◆ **Exercise prompt**
Across all entries below, how many lines include "name"? Answer with the number alone.

◆ **Data supplied**
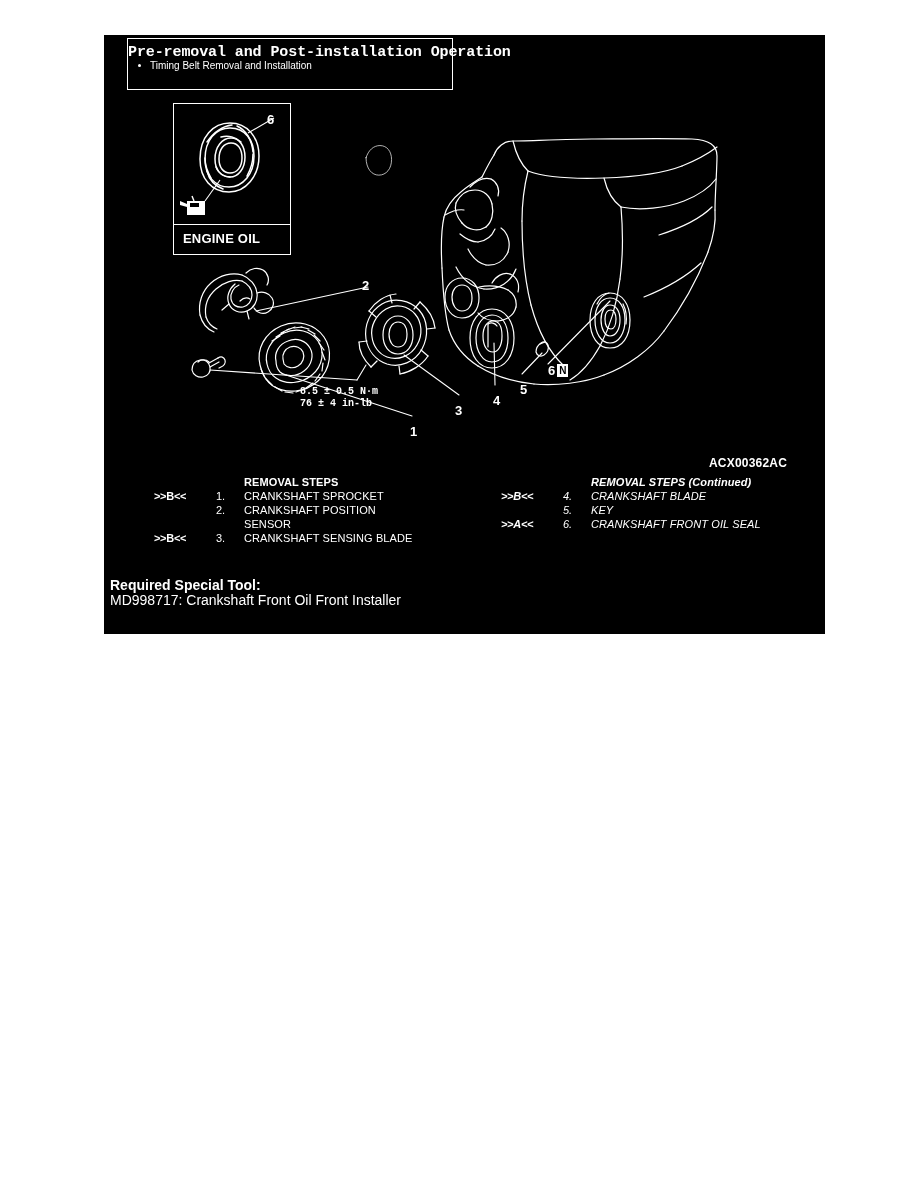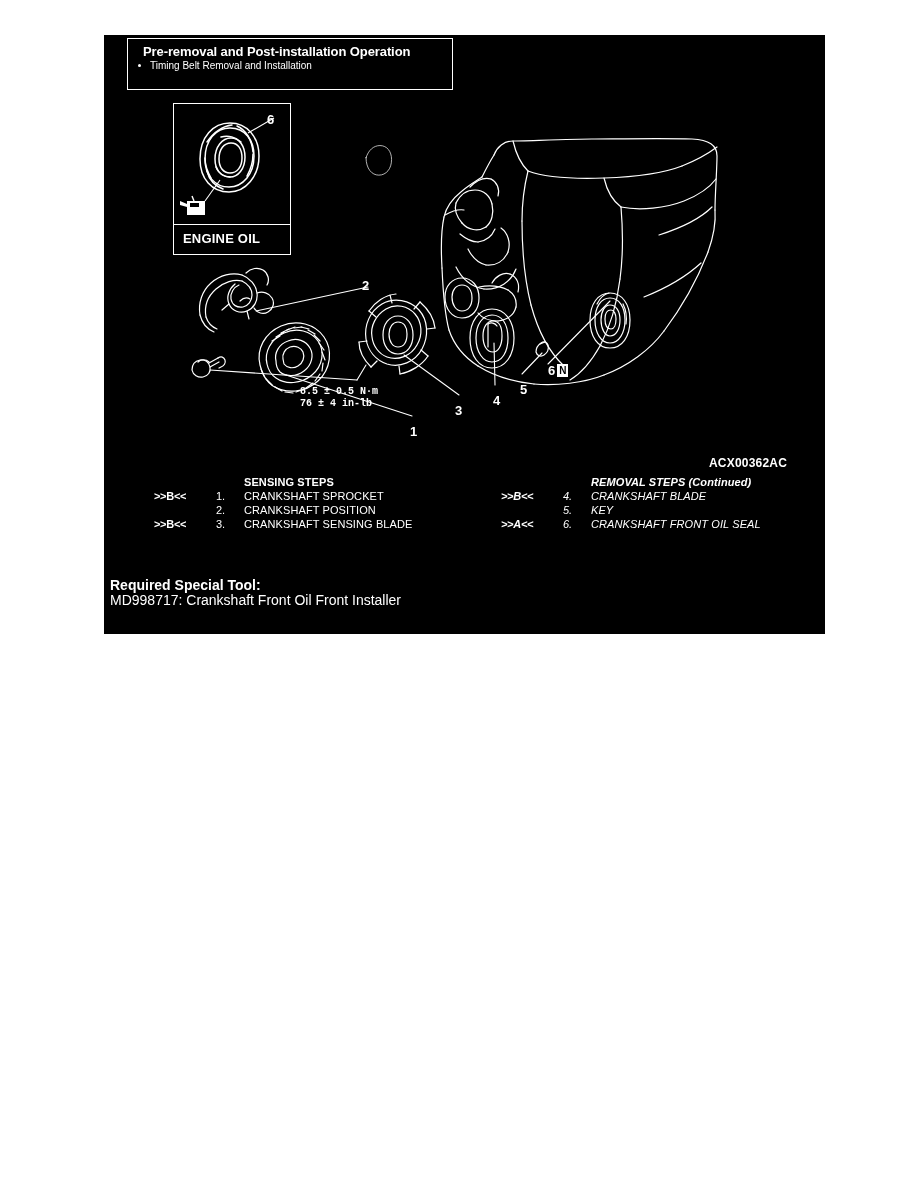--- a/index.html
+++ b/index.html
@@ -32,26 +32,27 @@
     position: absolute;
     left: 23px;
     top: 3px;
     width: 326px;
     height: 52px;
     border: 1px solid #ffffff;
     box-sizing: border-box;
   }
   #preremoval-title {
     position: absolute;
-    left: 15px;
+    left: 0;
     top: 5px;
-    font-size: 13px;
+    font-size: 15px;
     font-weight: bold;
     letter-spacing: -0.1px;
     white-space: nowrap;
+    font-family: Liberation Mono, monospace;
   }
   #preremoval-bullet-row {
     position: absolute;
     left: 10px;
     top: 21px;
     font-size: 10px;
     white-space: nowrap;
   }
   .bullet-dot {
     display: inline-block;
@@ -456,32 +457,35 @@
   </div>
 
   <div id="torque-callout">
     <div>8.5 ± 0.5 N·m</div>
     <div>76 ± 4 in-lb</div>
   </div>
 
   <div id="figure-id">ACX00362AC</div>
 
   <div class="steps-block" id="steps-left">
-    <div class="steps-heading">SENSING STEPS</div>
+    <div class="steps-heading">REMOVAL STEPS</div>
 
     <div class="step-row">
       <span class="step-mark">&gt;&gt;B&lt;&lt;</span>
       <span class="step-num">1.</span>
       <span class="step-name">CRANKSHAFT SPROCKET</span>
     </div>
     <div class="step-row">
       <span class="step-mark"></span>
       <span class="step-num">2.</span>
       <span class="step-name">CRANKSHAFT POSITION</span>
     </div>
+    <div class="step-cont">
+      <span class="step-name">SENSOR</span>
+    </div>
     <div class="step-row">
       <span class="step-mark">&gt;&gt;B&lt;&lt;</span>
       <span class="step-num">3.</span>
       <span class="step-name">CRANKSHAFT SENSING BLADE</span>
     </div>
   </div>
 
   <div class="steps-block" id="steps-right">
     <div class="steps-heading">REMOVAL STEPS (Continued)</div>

* * *

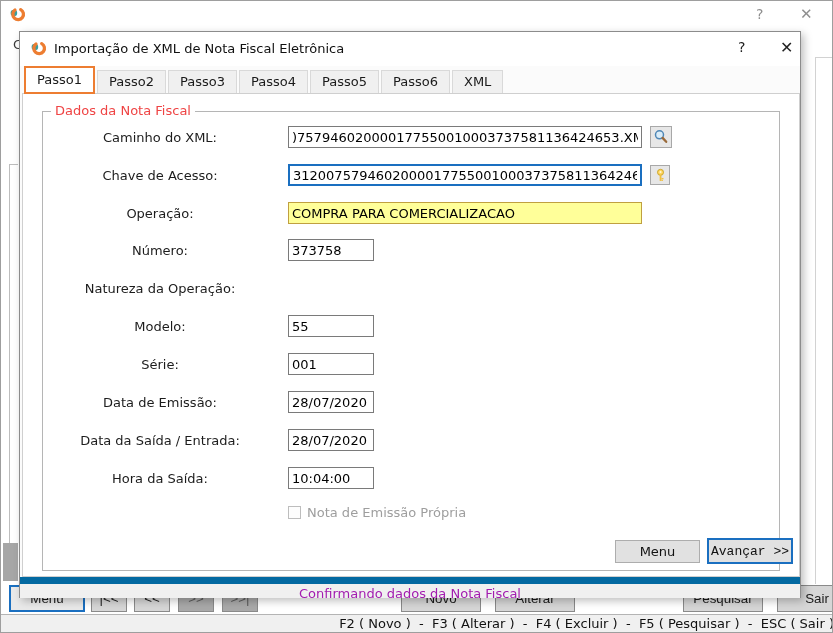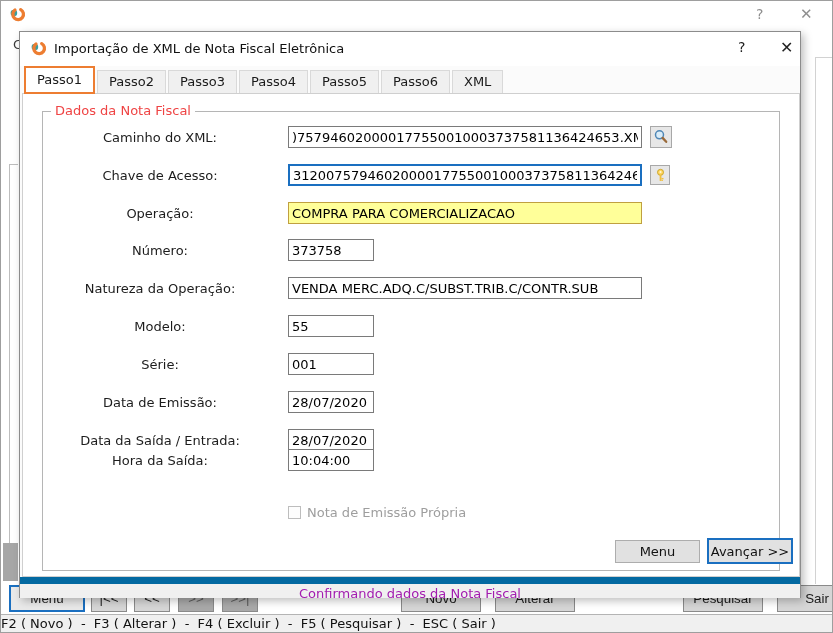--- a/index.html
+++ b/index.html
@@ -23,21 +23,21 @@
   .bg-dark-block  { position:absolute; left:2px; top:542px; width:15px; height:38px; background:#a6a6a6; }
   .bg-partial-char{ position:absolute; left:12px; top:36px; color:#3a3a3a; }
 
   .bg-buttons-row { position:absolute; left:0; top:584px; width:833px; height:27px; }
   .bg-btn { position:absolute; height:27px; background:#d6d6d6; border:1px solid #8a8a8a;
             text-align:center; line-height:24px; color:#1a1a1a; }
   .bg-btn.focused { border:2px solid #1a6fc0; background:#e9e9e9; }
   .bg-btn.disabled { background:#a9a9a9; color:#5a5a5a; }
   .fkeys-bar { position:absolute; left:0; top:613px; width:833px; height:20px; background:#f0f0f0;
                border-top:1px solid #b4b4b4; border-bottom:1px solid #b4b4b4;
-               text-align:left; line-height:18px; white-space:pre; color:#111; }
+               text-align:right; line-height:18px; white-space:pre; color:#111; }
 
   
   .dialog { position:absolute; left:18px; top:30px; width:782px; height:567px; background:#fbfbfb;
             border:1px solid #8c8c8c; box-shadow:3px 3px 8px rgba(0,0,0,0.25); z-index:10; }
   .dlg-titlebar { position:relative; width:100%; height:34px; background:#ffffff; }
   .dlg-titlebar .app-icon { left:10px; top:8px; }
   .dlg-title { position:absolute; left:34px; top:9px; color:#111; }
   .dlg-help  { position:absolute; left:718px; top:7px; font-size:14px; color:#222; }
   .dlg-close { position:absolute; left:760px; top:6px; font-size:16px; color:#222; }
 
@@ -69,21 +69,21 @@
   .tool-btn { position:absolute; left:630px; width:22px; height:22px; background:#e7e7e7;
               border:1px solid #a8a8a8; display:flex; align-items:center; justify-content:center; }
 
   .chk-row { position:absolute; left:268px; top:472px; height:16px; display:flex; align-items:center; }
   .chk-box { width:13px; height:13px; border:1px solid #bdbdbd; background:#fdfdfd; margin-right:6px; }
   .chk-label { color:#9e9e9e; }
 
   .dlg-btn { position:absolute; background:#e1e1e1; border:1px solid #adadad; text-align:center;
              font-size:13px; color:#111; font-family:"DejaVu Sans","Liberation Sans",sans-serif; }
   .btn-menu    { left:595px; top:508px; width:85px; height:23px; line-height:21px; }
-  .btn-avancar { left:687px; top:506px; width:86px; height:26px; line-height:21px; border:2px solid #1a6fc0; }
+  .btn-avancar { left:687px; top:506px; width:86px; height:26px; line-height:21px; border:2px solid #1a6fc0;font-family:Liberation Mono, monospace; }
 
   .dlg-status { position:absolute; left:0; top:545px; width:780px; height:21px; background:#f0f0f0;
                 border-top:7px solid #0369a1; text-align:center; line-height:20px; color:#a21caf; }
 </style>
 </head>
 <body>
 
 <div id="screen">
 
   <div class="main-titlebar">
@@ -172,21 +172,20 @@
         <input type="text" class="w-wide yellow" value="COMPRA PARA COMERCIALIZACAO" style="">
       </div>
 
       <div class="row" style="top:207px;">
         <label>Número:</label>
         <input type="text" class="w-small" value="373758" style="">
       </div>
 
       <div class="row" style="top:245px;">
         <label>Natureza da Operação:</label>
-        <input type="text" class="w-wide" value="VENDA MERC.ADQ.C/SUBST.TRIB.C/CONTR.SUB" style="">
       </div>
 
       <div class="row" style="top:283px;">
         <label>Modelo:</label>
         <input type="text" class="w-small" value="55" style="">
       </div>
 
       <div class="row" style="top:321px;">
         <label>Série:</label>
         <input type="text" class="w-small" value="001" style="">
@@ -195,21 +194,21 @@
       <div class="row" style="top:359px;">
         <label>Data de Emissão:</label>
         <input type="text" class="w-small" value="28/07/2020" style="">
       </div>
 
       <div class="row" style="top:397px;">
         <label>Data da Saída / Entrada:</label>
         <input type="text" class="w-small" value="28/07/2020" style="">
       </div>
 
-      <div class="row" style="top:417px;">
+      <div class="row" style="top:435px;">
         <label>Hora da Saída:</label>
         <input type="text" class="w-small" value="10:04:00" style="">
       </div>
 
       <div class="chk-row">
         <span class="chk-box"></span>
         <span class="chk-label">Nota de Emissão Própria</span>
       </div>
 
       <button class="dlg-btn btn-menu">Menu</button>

◆ **Your solution**
4